On n'avait jamais entendu parler de Châtelaine, magazine québécois fondé en 1960 et disponible en anglais et en français, avant la parution de son numéro de février/mars. Mais aujourd'hui, son nom se répand sur Twitter comme une traînée de poudre. La faute à un sujet en Une qui n'a pas manqué d'enflammer le réseau social.
Un peu plus d'un an après le mouvement #MeToo, qui a permis à de nombreuses femmes de témoigner du harcèlement ou des agressions sexuelles qu'elles avaient subis, la parution titre "Sexe : doit-on se forcer ou pas ?". Un tollé gigantesque pour cet article que beaucoup d'internautes accusent d'encourager à la culture du viol.
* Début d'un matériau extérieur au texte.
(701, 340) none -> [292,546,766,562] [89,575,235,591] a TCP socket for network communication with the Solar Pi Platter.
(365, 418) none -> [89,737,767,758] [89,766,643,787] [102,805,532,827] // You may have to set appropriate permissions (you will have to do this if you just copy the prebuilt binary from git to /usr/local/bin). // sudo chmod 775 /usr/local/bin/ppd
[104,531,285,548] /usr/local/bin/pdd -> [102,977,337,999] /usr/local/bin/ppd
Parmi elles et eux, Caroline De Haas, militante féministe du Groupe F et du mouvement #NousToutes, qui tweete un "Vous vous foutez de nous ?" atterré avant d'expliquer son propos à L'Express : "En posant la question de cette manière, le journal sous-entend que la réponse à la question 'doit-on se forcer' pourrait être oui", affirme-t-elle. "Dans un monde dans lequel des millions de femmes subissent des viols conjugaux, c'est lunaire".
D'autres commentent "Le viol : pour ou contre ?" ou encore "Le viol conjugal : top ou flop ?". Une internaute note que rien n'interdit un titre comme "Sexe : pourquoi il ne faut jamais se forcer", plutôt que de jouer sur le doute.
Quand on regarde au-delà de la couverture, on peut lire que l'autrice s'interroge sur le désir dans le couple en partant du fait que "même quand on aime son conjoint, il arrive que l'on n'ait pas le goût de faire l'amour. Devrait-on faire un effort ou respecter son manque de désir ? La réponse, en apparence simple, se décline plutôt en plusieurs nuances de gris".
S'en suivent plusieurs interventions d'expert·es, qui évoquent les notions de "devoir conjugal", et assure qu'"Il arrive que le désir n'ouvre pas toujours le bal, selon Marie-Pier Vaillancourt-Morel, psychologue et chercheuse en sexologie à l'université de Montréal." Celle-ci explique notamment que des "baisers" peuvent réveiller l'appétit sexuel.
Face aux critiques, le bimestriel répond sur Facebook, qualifiant son reportage de "riche en infos et en nuances" :"Nous sommes très désolées que notre titre de couverture vous ait blessé. Ce n'était pas l'intention. Notre article est tellement nuancé. Nous vous invitons d'ailleurs à le lire - la notion de consentement n'y est aucunement remise en cause, au contraire. Plusieurs experts, dont des sexologues, sont d'avis qu'il peut être bénéfique pour un couple dont la libido est en baisse de tenter d'avoir des rapprochements."
Quand bien même, le titre ouvre le débat comme si les deux réponses étaient acceptables. Et quand on sait qu'en France, au cours d'une année, 219 000 femmes "sont victimes de violences physique et/ou sexuelles commises par leur ancien ou actuel partenaire intime", d'après une enquête INSEE-ONDRP, le simple fait de poser la question semble tout simplement ahurissant.
Sur Twitter encore, une internaute déplore : "Même si c'est pour faire du buzz la formulation est dégueu, parce que tellement de gens (hommes comme femmes) vont voir ça et se dire 'ben oui faut se forcer parfois', vu qu'on en est même pas au début des discussions sur le viol conjugal."